Seperti banyak dari mereka yang mereka bantu, pasangan itu juga bersikukuh jika mereka tidak akan kemana-mana.
"Untuk apa lagi kita menghabiskan enam tahun belajar?" kata Venzel, yang memiliki seorang putra berusia dua tahun. "Anda merasa berkewajiban untuk membantu orang-orang yang tertinggal di sini."
Kembali ke markas nanti, Rudkovskaya dan Venzel melanjutkan pekerjaan mereka. Mereka hanya setengah jalan melalui shift 24 jam. Jendela belakang ambulans mereka telah diledakkan oleh ledakan. Mereka perlu membersihkan kaca yang pecah dan menyiapkan kendaraan untuk pasien berikutnya
"Ini normal. Ini pekerjaan kami... Menakutkan, tapi kami masih hidup, syukurlah," kata Rudkovskaya.

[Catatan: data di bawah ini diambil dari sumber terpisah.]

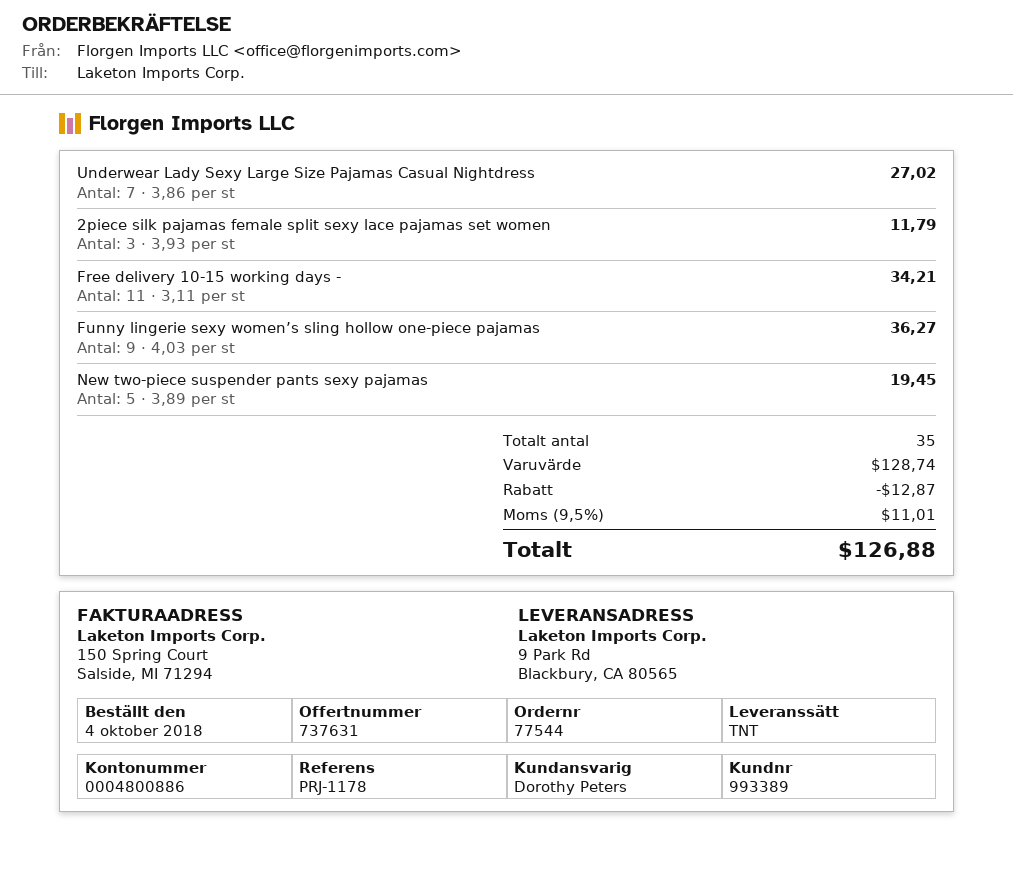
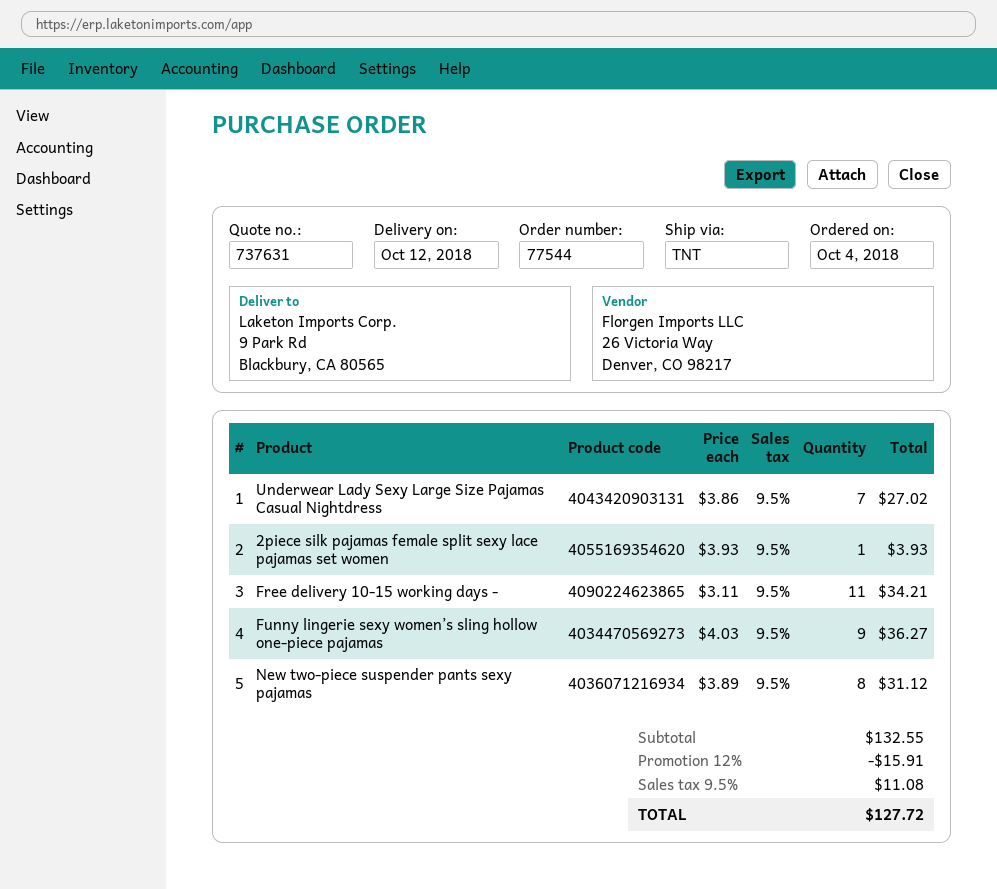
2piece silk pajamas female split sexy lace pajamas set women: 3 x 3.93 = 11.79 -> 1 x 3.93 = 3.93
New two-piece suspender pants sexy pajamas: 5 x 3.89 = 19.45 -> 8 x 3.89 = 31.12
subtotal: 128.74 -> 132.55
discount: 12.87 -> 15.91
tax: 9.5% = 11.01 -> 9.5% = 11.08
total: 126.88 -> 127.72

Dia telah bekerja di layanan ambulans selama lima tahun, dan Venzel telah bekerja di sini selama tujuh tahun, tetapi tidak ada yang mempersiapkan mereka untuk kengerian bekerja di zona perang.
"Pada awal perang kami tidak mengerti bagaimana melakukan pekerjaan ini, karena mereka menembak tanpa henti dan ada banyak orang yang terluka," lanjutnya.
"Kami memiliki seorang wanita dengan lubang di dadanya. Dan kami berlari dan membantu. Itu sangat menakutkan. Itu di luar, ruang terbuka, mereka mulai menembaki dan kami tidak tahu ke mana harus lari dan apa yang harus dilakukan karena tidak ada penutup,” ujarnya.
Venzel mengatakan tidak ada ruang tersisa untuk perasaan, setiap orang harus melanjutkan hidupnya.
"Ketika Anda berada di sana, pada saat itu, Anda harus melakukan apa yang Anda bisa. Tidak ada emosi. Anda melakukan pekerjaan Anda dan hanya itu," katanya.
Dia menegaskan tekadnya untuk terus maju.
"Kami akan terus melakukan tugas kami sampai akhir. Dan kemudian setelah perang juga,” ungkapnya.